DATASET RECORDS:
= Beginning of Section =
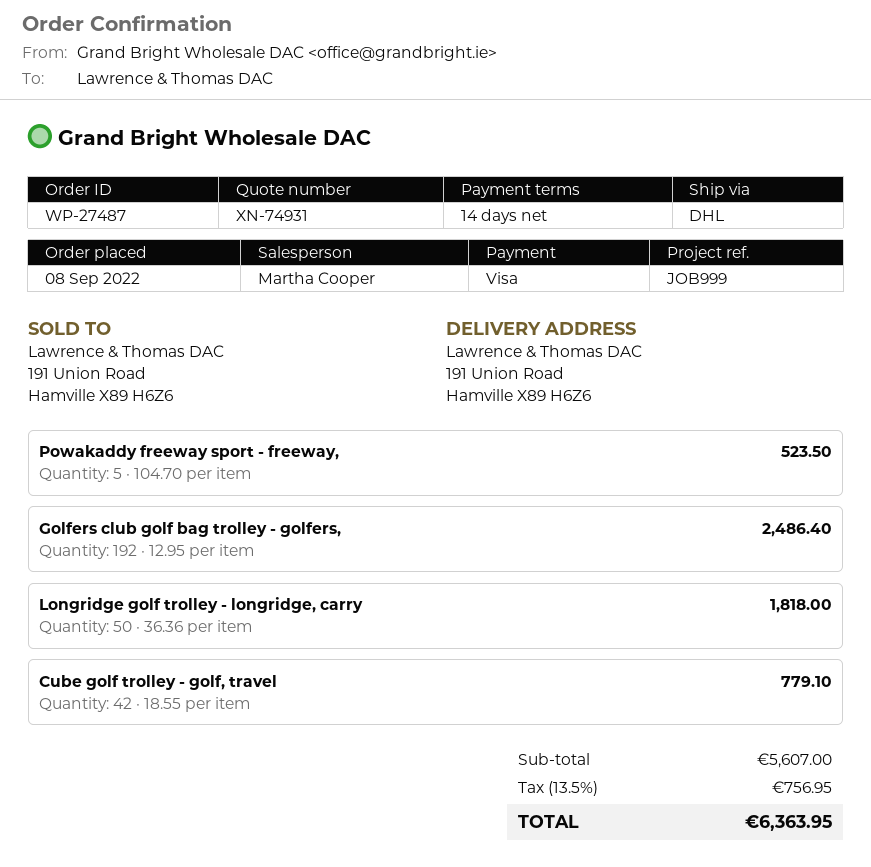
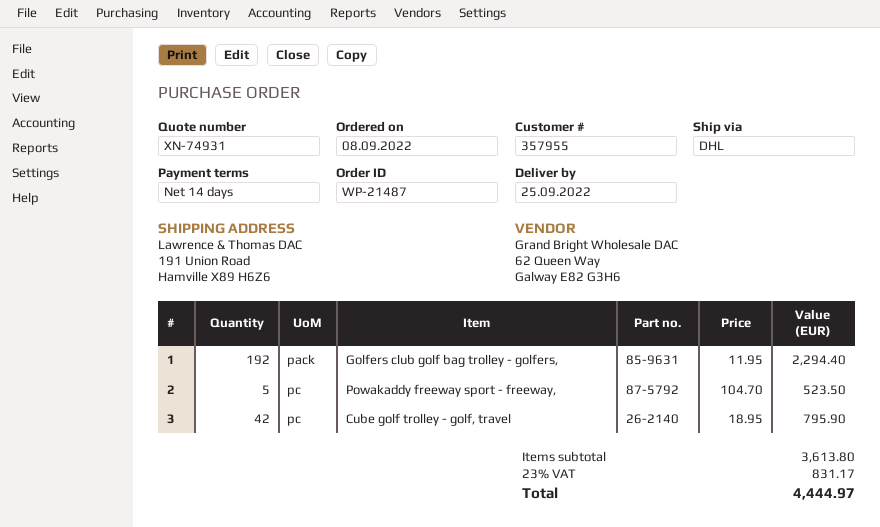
order number: WP-27487 -> WP-21487
Golfers club golf bag trolley - golfers,: 192 x 12.95 = 2486.40 -> 192 x 11.95 = 2294.40
Longridge golf trolley - longridge, carry: 50 x 36.36 = 1818.00 -> none
Cube golf trolley - golf, travel: 42 x 18.55 = 779.10 -> 42 x 18.95 = 795.90
subtotal: 5607.00 -> 3613.80
tax: 13.5% = 756.95 -> 23% = 831.17
total: 6363.95 -> 4444.97

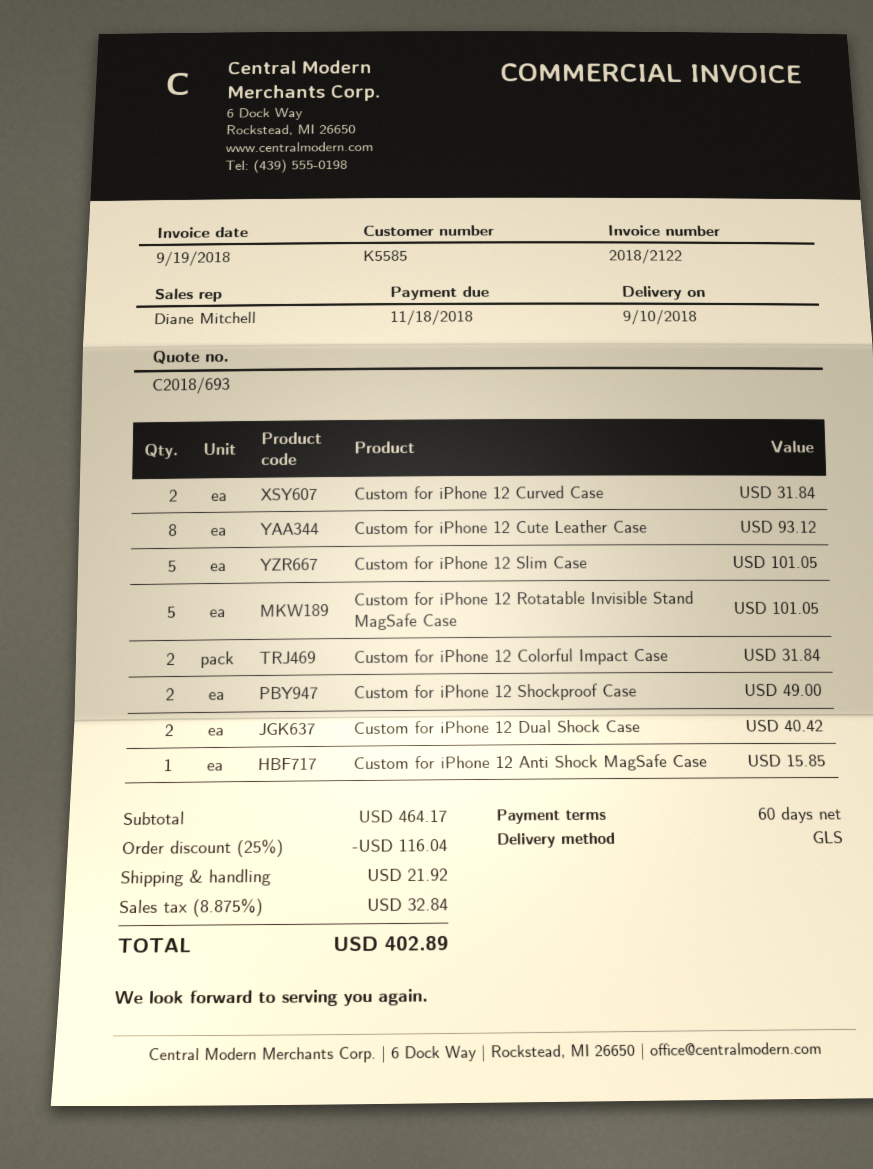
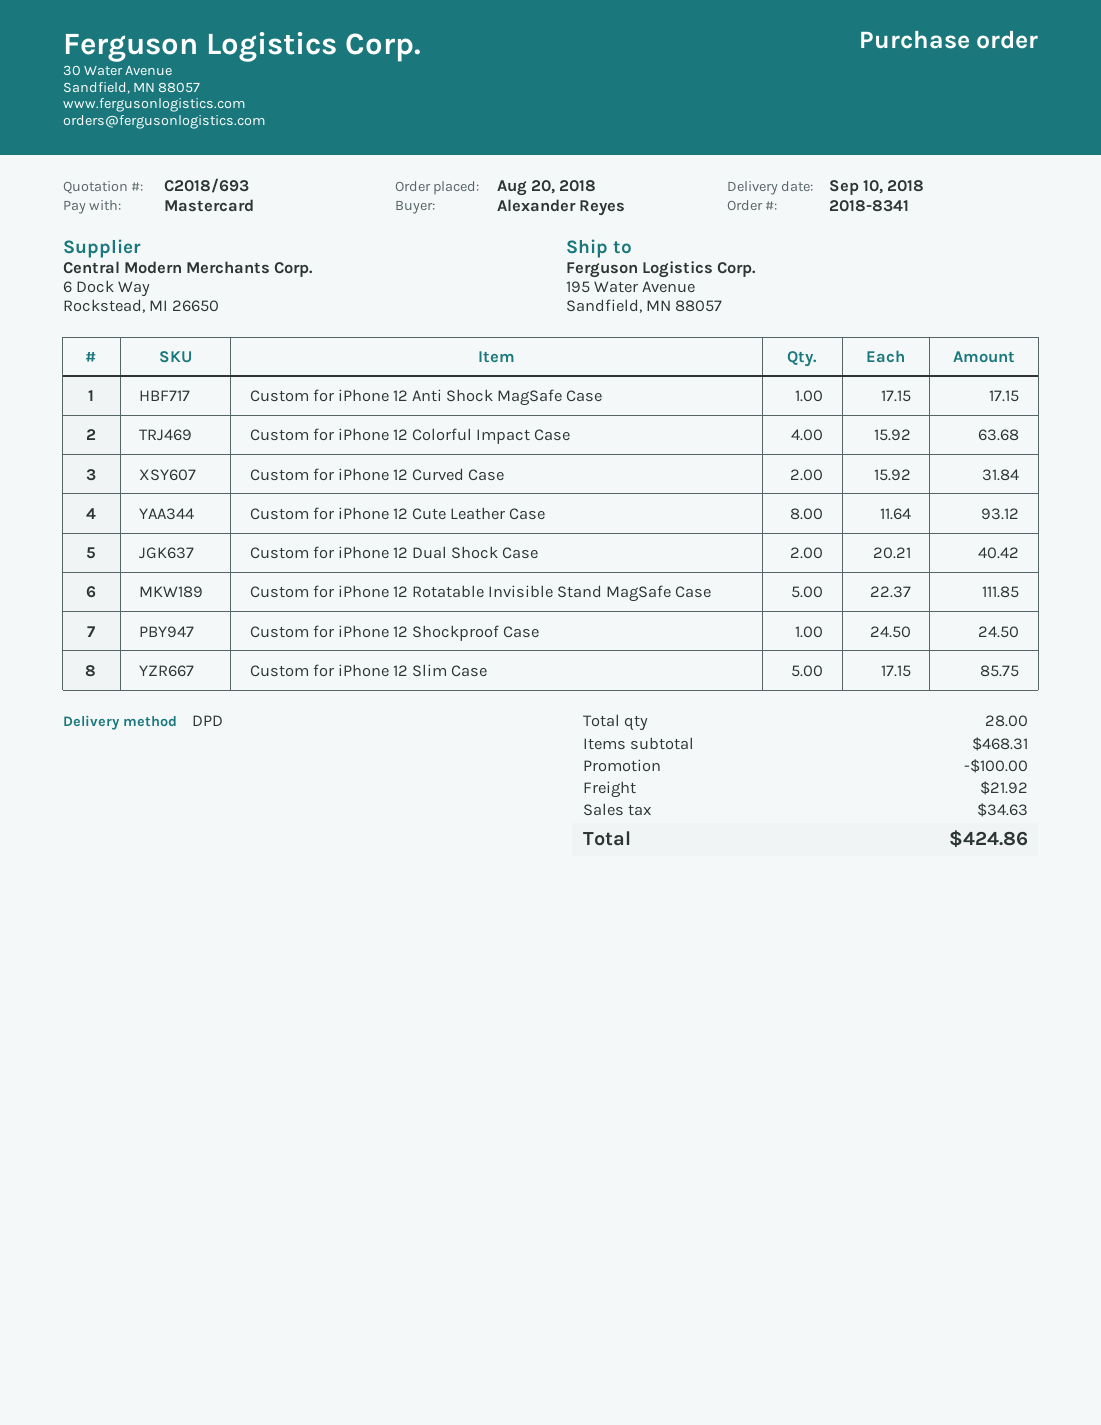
shipping method: GLS -> DPD
Custom for iPhone 12 Slim Case: 5 for 101.05 -> 5 for 85.75
Custom for iPhone 12 Rotatable Invisible Stand MagSafe Case: 5 for 101.05 -> 5 for 111.85
Custom for iPhone 12 Colorful Impact Case: 2 for 31.84 -> 4 for 63.68
Custom for iPhone 12 Shockproof Case: 2 for 49.00 -> 1 for 24.50
Custom for iPhone 12 Anti Shock MagSafe Case: 1 for 15.85 -> 1 for 17.15
subtotal: 464.17 -> 468.31
discount: 116.04 -> 100.00
tax: 32.84 -> 34.63
total: 402.89 -> 424.86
= End of Section =
PROBLEM DESCRIPTION:
Output only the lines from the one with "shipping method: GLS -> DPD" through the last line of the entries above; please keep them exact.

RESPONSE TO THIS EXERCISE:
shipping method: GLS -> DPD
Custom for iPhone 12 Slim Case: 5 for 101.05 -> 5 for 85.75
Custom for iPhone 12 Rotatable Invisible Stand MagSafe Case: 5 for 101.05 -> 5 for 111.85
Custom for iPhone 12 Colorful Impact Case: 2 for 31.84 -> 4 for 63.68
Custom for iPhone 12 Shockproof Case: 2 for 49.00 -> 1 for 24.50
Custom for iPhone 12 Anti Shock MagSafe Case: 1 for 15.85 -> 1 for 17.15
subtotal: 464.17 -> 468.31
discount: 116.04 -> 100.00
tax: 32.84 -> 34.63
total: 402.89 -> 424.86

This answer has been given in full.